The trouser, like almost the entirety of Western Civilisation as we know it, was democratised through the ingenuity of the French and the mass-production of the Americans. Everyone owns and wears jeans; their palette is astonishingly limited; their cut is fairly standard, dictated by their utilitarian form-fitting roots. Unlike the dress or the skirt, trousers – and particularly jeans – come in one basic shape and one basic colour. The fetishisation of jeans is unique in clothing history. The holy grail is to find that minute distinction of style or fit permissible within the production of jeans which encapsulates one’s personality; and as usual the businesses that produce jeans are always two steps behind. It is the man or boy in the street who personalises their jeans through rips or paint, stitches or tears, who undermines the work of the producer through paying scant regard for the established fit of his trouser. Rampant individualism powered by mass-production.

The trouser, like almost the entirety of Western Civilisation as we know it, was brutalised and degraded by an inhumane and unjust penal system. In the United States, something like one out of every forty five white adults are behind bars. Something like one out of every eleven black adults are behind bars – 9.2% of the adult African-American population. Belts, those knotchy wonders of practical self-expression, are anathema in prisons making, as they do, excellent devices for self-annihilation as well as fine offensive weapons. Trousers, then, are worn loose, come in a limited range of sizes and, where worn baggy, are usful for concealing whatever your average inmate may have reason to conceal. This enforced fashion then mutates back into free society; those who have been inside wish to make it known, as a threat; as a badge of pride; as a way of retaining a belonging to a not terribly select few. Trousers are worn loose, low and baggy as a challenge to the establishment and as a way of fitting in.
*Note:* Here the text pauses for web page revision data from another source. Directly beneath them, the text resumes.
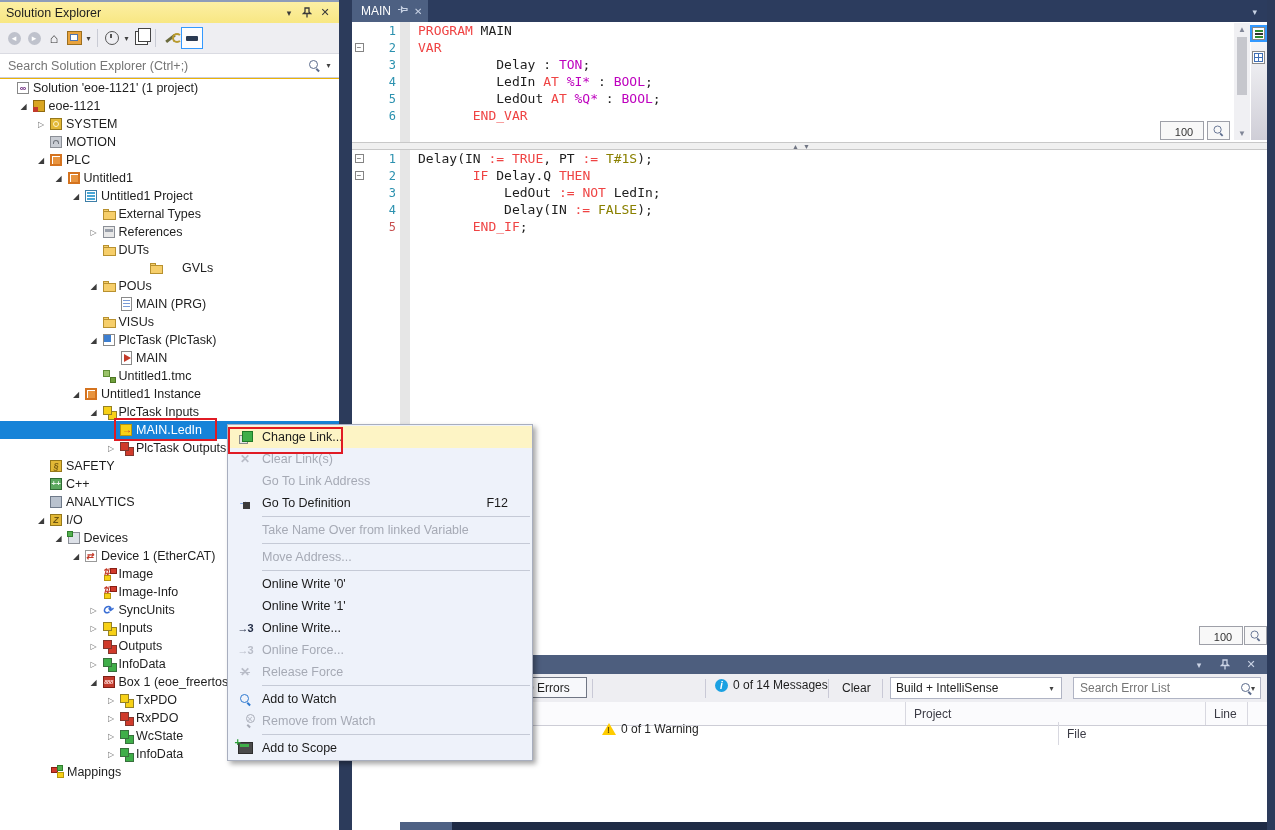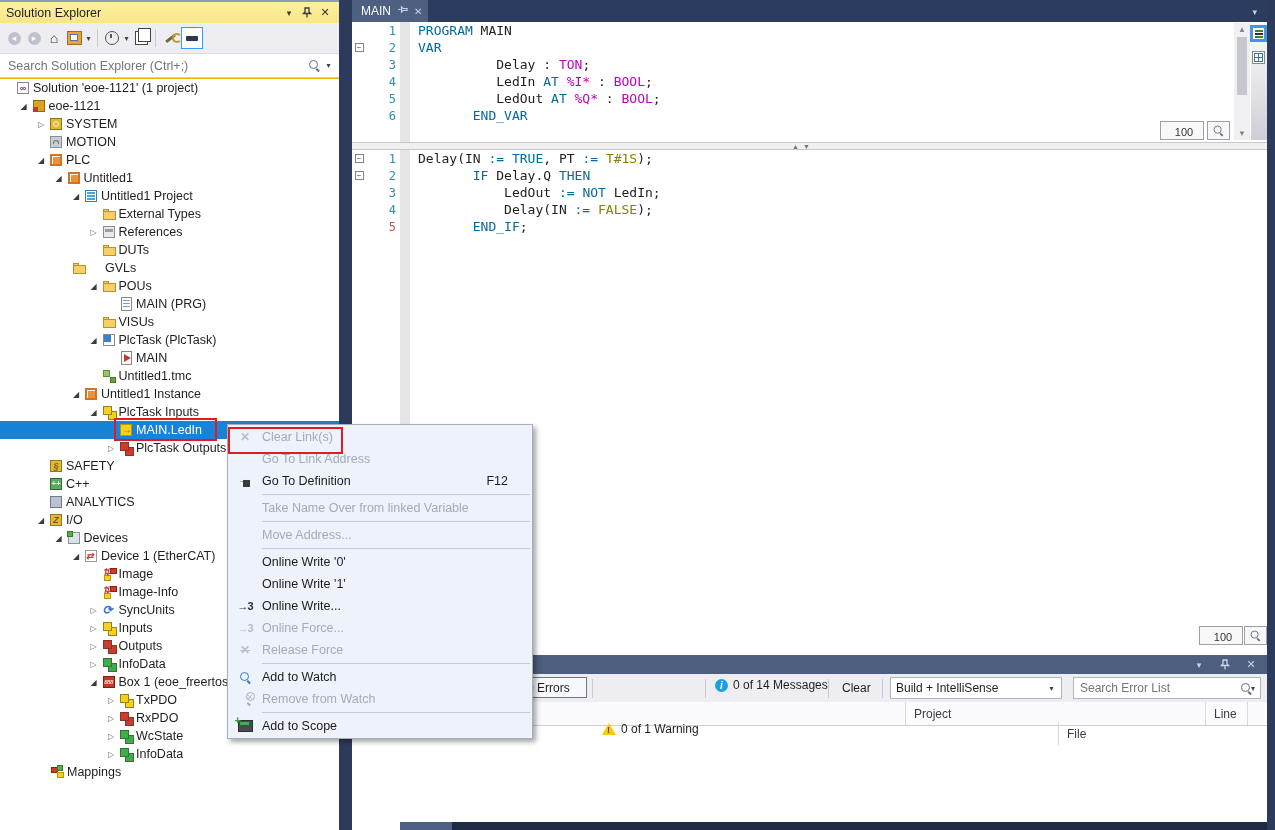"PROGRAM" .k { color: #0369a1 -> #ef4444 }
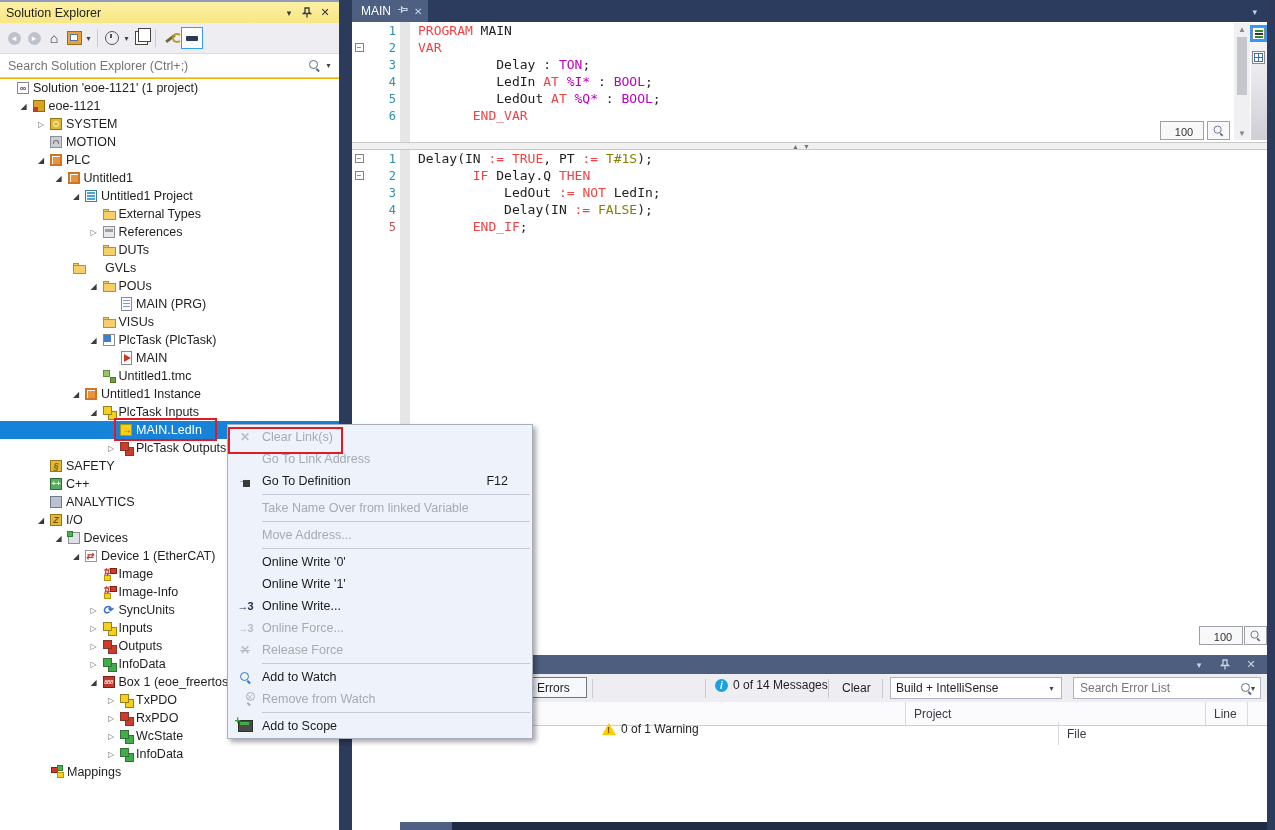"GVLs" div.trow { padding-left: 40px -> 117px }
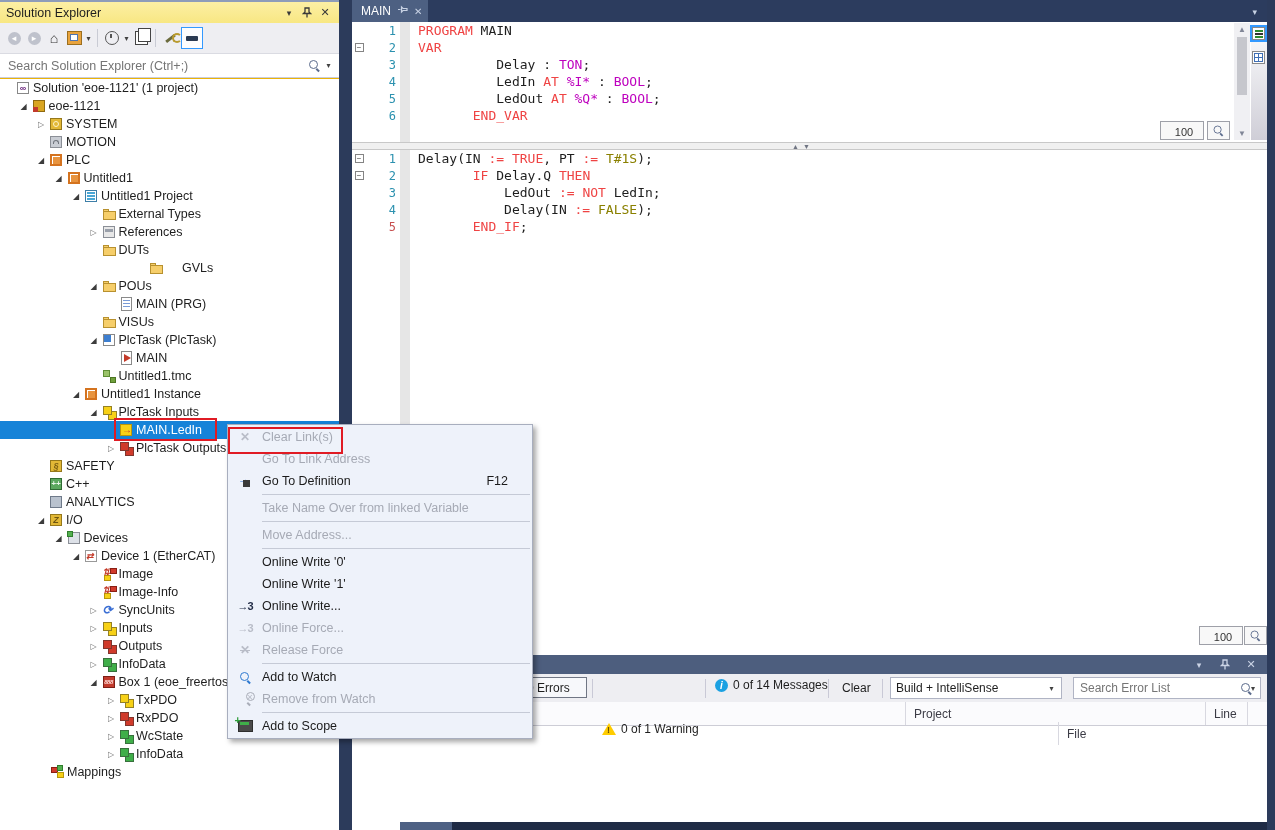"Change Link..." div.mi { html: none -> <div> <span> <span></span> </span> <span>Change Link...</span> </div> }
And so we come to the trouser of today: worn low to the point of glorified indecency; worn tight on skinny boys, tightish on Friday managers, loose on blacks and tight on blacks; maybe two meagre inches of fly. Held up not by belt but by cockshaft; the denim torn and worn and faded and scuffed; purple boxered buttocks exposed, fleshy or barely-there but there nonetheless. Mums and dads unite in disapproval, the elderly are sickened, the righteous ban it, young men delight in the brazen wonder of sartorial self-expression. This is trousers as weapons on the front line of cultural warfare – pick the height of your waistband and prepare for war.